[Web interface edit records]
[Start of section]
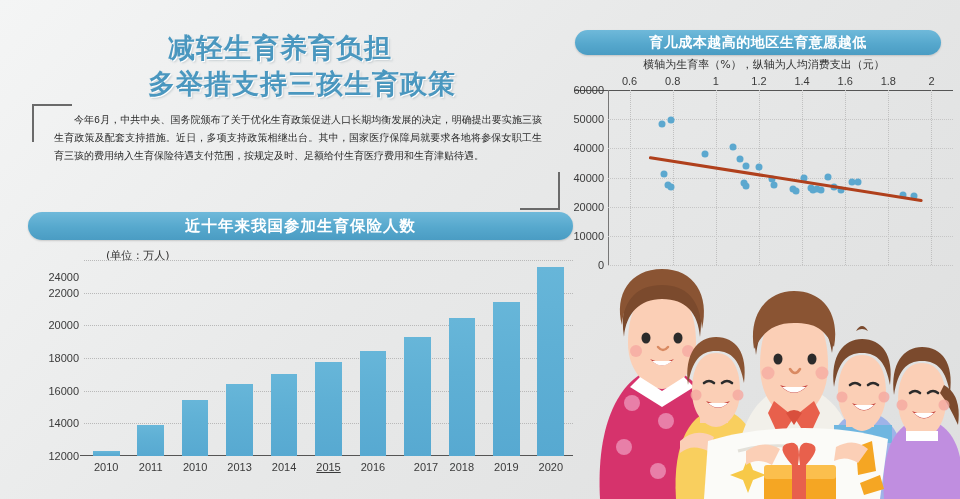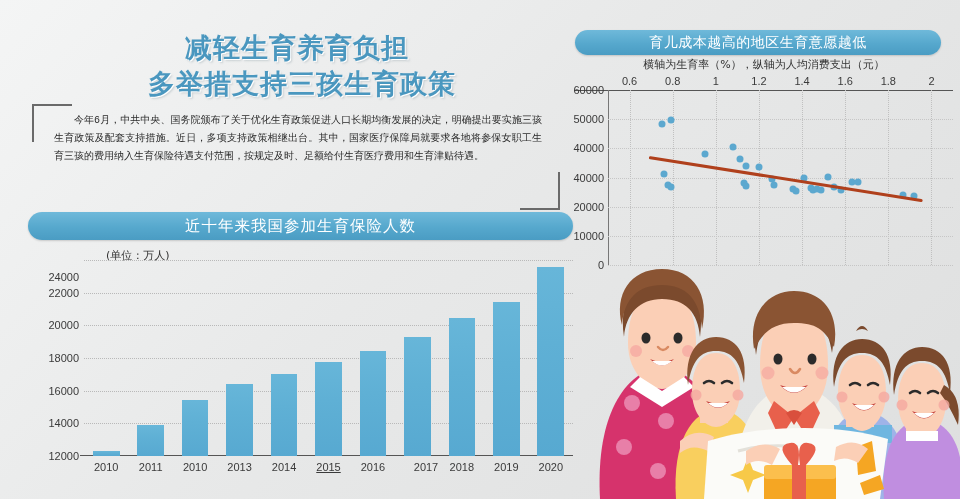--- a/index.html
+++ b/index.html
@@ -19,7 +19,7 @@
     line-height:1.34;white-space:nowrap;
     text-shadow:1px 1px 0 #ffffff, 2px 2px 2px rgba(120,140,150,.30);
   }
-  .headline .l1{margin-left:25px;}
+  .headline .l1{margin-left:8px;}
   .headline .l2{margin-left:-12px;}
 
   

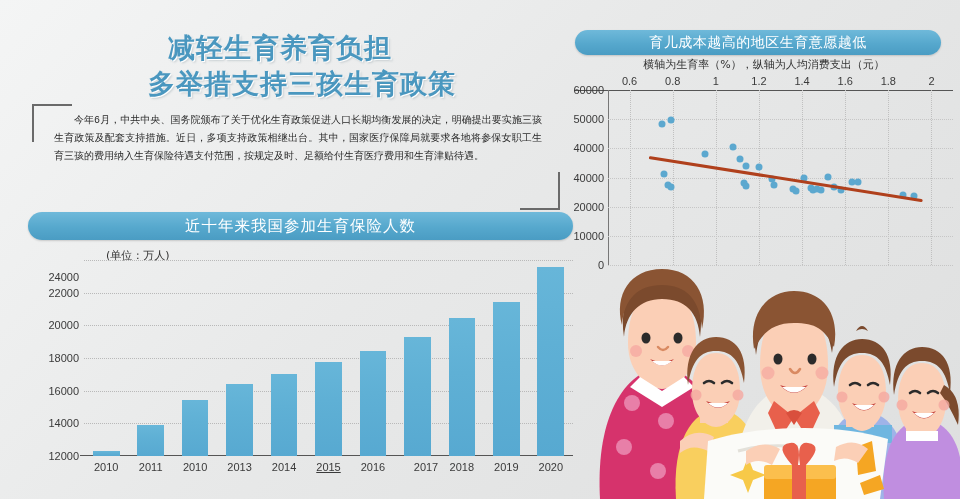--- a/index.html
+++ b/index.html
@@ -33,7 +33,7 @@
 
   
   .pill{
-    border-radius:16px;color:#fff;font-weight:normal;text-align:center;
+    border-radius:16px;color:#fff;font-weight:bold;text-align:center;
     background:linear-gradient(180deg,#6fb9da 0%,#56a8cd 55%,#4a9cc3 100%);
     box-shadow:0 1px 2px rgba(0,0,0,.16);
     display:flex;align-items:center;justify-content:center;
[End of section]
Task brief
Copy exactly the lines of the entries above from the one containing "text-shadow:1px 1px 0" through the one containing "box-shadow:0 1px 2px rgba(0,0,0,.16);". Both end lines count; pictures do not.

Your response
     text-shadow:1px 1px 0 #ffffff, 2px 2px 2px rgba(120,140,150,.30);
   }
-  .headline .l1{margin-left:25px;}
+  .headline .l1{margin-left:8px;}
   .headline .l2{margin-left:-12px;}
 
   

--- a/index.html
+++ b/index.html
@@ -33,7 +33,7 @@
 
   
   .pill{
-    border-radius:16px;color:#fff;font-weight:normal;text-align:center;
+    border-radius:16px;color:#fff;font-weight:bold;text-align:center;
     background:linear-gradient(180deg,#6fb9da 0%,#56a8cd 55%,#4a9cc3 100%);
     box-shadow:0 1px 2px rgba(0,0,0,.16);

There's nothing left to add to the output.